Life as a military girlfriend, boyfriend, spouse is not an easy one. Don’t get me wrong I love my life I love my family but shit it’s hard sometimes. Our last full year together was 2014, since then my husband has been gone for training and deployments. We have moved 5 times and one of those times me and my son were back living with my parents and that’s a whole other story for another time. And this last move has probably been the hardest one out of all of them. We did a cross country drive from Virginia all the way to California and less then a month of being here my husband left for a deployment. Neither of us knew anyone, he didn’t really know anyone in his squadron and I didn’t know anyone here. Probably the hardest 6months of my life, mostly because I had to keep myself together while trying to keep our son as happy as he could be. I think hands down the hardest part of all of it was trying to get my 3 year old to understand that his daddy would be gone for a while. I mean it was almost every day he would ask me “Is daddy coming home for dinner mom?” Or to have him wake up in the morning and ask where his daddy is. The real heart breaker was when he would see a picture of him and say “Mom I miss daddy so much” and just have the saddest look on his face. Since my husband has been back he’s still been in and out of training for his next deployment that’s coming up and that’s been hard on our son too. Because he’s so in and out he cries when my husband leaves just for a normal work day, he wakes up and instantly wants to know where his daddy is and what time he will be back. You would think that a kid his age wouldn’t really fully understand that feeling, missing someone, but this kid you can just see it all over his face and I hold back the tears to show him that it’s all okay even though seeing him so upset and missing his daddy just breaks my heart. Second hardest thing is being so far away from my family; like they are on the other side of the country and our time difference is 3hours. It sucks, like, I wish there was a better word then sucks but it just really really really sucks. Especially because I grew up in a small town where all of my family was just right there all the time and to tell you the truth I didn’t really appreciate it before, it was kind of annoying at times. But now I appreciate every second I get to go back to my hometown and see everyone.

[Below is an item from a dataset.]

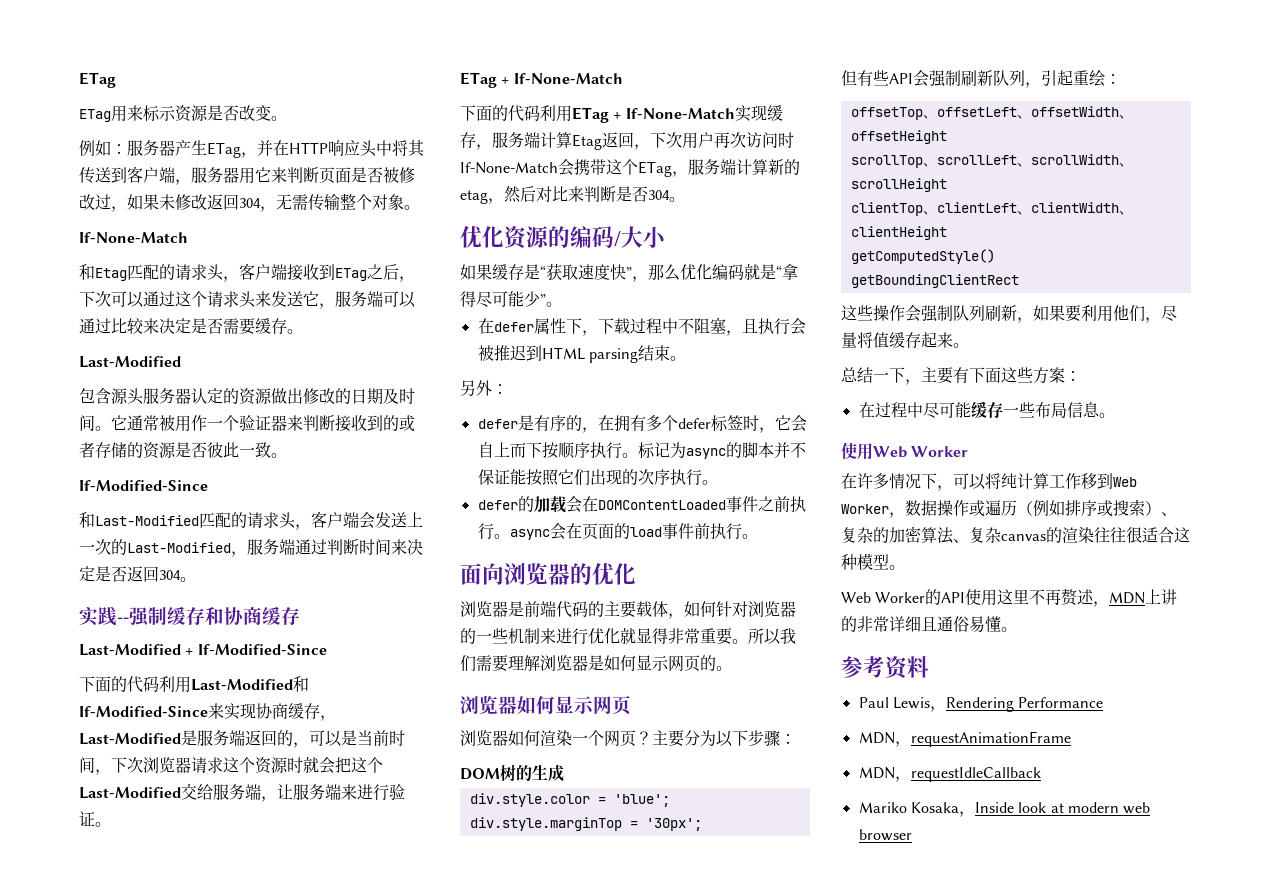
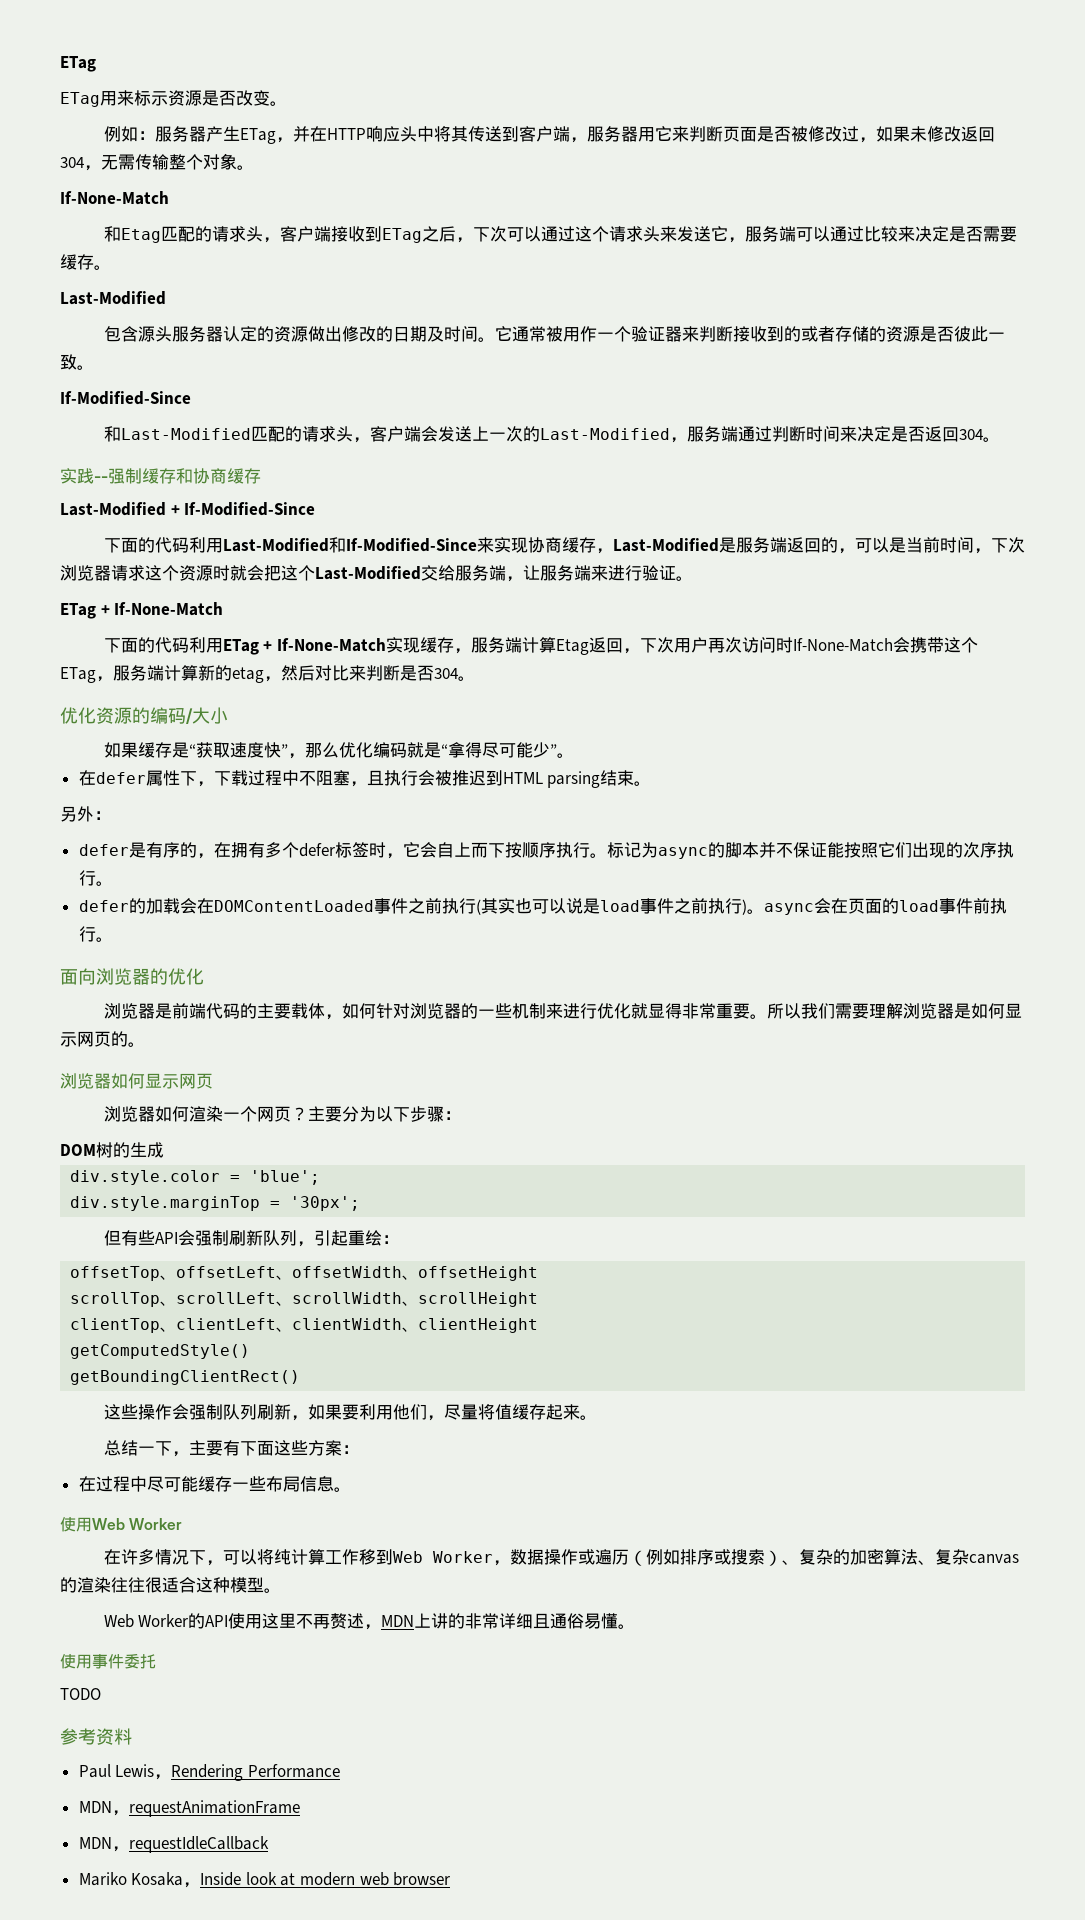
(494, 531) none -> [475,898,747,915] (其实也可以说是load事件之前执行)
[850,274,1019,288] getBoundingClientRect -> [70,1370,301,1385] getBoundingClientRect()
(1017, 629) none -> [60,1654,156,1669] [60,1688,101,1700] // 使用事件委托 // TODO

Now I know that some of that makes it seem like “holy sh*t she must hate her life” but I actually really truly love everything about it, even the hard stuff. Mainly because the stuff that has been hard has brought me and my husband closer and we’ve gotten to see and do so many things that a lot of people our age haven’t. We have done countless road trips including driving across the country. I mean how many 25 year olds do you know that have done that and will probably end up doing a couple more times. We go to see the Grand Canyon and that is something that I think everyone should get a chance to see at least once in their life. We have now seen and been in the Atlantic and Pacific Oceans. Personally I think the Pacific is way colder but the scenery out here in Cali is absolutely breathtaking. We have had 4 brand new cars which was a learning experience to say the least (lmao). We’ve lived in 4 different states and have gotten to see the beauty in all of them. We've learned that we love the South and want to settle down there once his military career is over. Best part of all of it is that with the good and the bad its made us as a family stronger and closer than ever and it’s going to continue to do that as the years go on ⚓️💙💛.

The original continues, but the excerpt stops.